The Scintilla Art Box Project’s rotation for this month features the work of Curator and Photographer Sherri Nienass Littlefield, a New York-based artist whose work in the project discusses street harassment. The project displays photos that are a part of Littlefield’s current series, “Calling Men,” that show various men who have ‘cat-called’ Littlefield in passing, typically on the street. Cat-calling is a form of gender-based street harassment that includes, but is not limited to, “unwanted comments, gestures, and actions forced on a stranger in a public place without their consent and is directed at them because of their actual or perceived sex, gender, gender expression or sexual orientation.”
This series shows connections to Littlefield’s previous “Shopping Series,” also pictured in the Fizz’s online supplement, that highlights the subjugation of women, femme, and female identifying individuals seen in shopping malls and other retail venues. Photos depicting mannequins, ‘bombshell-modeled’ window displays, shoppers, and store environments all exemplify the visual ways in which the viewer experiences this subjugation.
Both of Littlefield’s series address through the social practice of photography the situations in which society and culture, particularly in the United States, have placed women, femme, and female identifying individuals. These works show the confines and methods of gender and gender-based discrimination and harassment while analyzing those who are a producer or product of the system created.
Q: Tell us a little bit about your photo series featured in the Scintilla Art Box project?
A: "Calling Men is a series that has been on my mind for a few years.
As technology advanced, so did my comfort level of executing this project. Every woman I know has been cat called on the street at one point in her life. As a 32 year old woman today, I still experience inappropriate behavior from random men on the street who feel a need to call out to me, regardless of what I am wearing, doing or who I’m with. I’ve had unwelcome comments about my looks, body, race and husband shouted toward me. This would often become a comical affair, with my husband shouting back “Oh, thank you gentlemen!” or “Have some respect, that’s my wife, man!” I used to retaliate with “Does this ever work for you?” or “At what age did you decide you want to be the random guy calling out to women on the street?”
I’d like to acknowledge a few things about this project. I don’t know the background of these men and I understand the upbringing, current surroundings or lack of stability may influence their rowdy comments. I will not knowingly post images of a homeless or mentally ill person calling out because to me, there are larger issues at hand and it isn’t my place to further exploit that. I will never put myself in danger, and exercise caution in my decision making of whether or not I take a portrait. I do not incriminate people in innocent situations where flirtation is typically acceptable (clubs, bars, etc.) The portraits are specifically taken from random men on the streets."

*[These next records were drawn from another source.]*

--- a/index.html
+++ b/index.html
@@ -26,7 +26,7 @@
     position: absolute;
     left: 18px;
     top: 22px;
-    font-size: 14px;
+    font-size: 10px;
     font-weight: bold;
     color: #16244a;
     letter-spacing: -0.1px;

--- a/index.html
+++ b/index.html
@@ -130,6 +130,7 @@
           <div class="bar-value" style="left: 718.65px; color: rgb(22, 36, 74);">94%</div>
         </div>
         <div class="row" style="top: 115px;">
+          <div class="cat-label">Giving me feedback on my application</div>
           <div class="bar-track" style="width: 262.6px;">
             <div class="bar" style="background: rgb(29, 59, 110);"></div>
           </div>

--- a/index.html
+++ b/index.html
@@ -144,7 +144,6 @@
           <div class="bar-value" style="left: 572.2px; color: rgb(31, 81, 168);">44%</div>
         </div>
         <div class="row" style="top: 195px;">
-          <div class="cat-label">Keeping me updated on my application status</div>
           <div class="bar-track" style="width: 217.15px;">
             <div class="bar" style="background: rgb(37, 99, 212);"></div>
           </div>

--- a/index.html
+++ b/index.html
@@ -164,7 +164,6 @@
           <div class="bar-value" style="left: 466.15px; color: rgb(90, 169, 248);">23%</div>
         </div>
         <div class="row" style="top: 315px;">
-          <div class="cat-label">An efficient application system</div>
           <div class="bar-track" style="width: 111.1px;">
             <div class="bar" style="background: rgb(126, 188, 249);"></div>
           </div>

Q: Do you feel that your work as an artist and photographer uses social practice in order to highlight current social topics?
A: "My calling men series definitely touches on the idea of cat calling. Sometimes I think today is rough, but I can’t imagine what women in the 60’s had to ensure in regards to harassment. I’ve made small projects about race and identity, but I’m aware that I come from a place of privilege, and I don’t aim to exploit others that don’t."
Q: How do you feel viewing these series of photographs in a rural town such as Hastings that differs compared to a large, metropolitan city?
A: "Every woman I know has been catcalled in her life, and I think the project will resonate with every woman who sees it. A lot of my friends outside of NYC think it’s something that happens in the city, but it happens everywhere."
Q: What impact do you feel the images serve in informing viewers on sexual harassment when displayed on a college campus?
A: "I think (and hope) that today, in 2019, young adults are more “woke” on what sexual harassment can be. I think of a specific image of a man asking me where I was going on an escalator — he may have thought he was being flirtatious, but I felt very intimidated and found myself wishing he would just turn around and stop talking to me."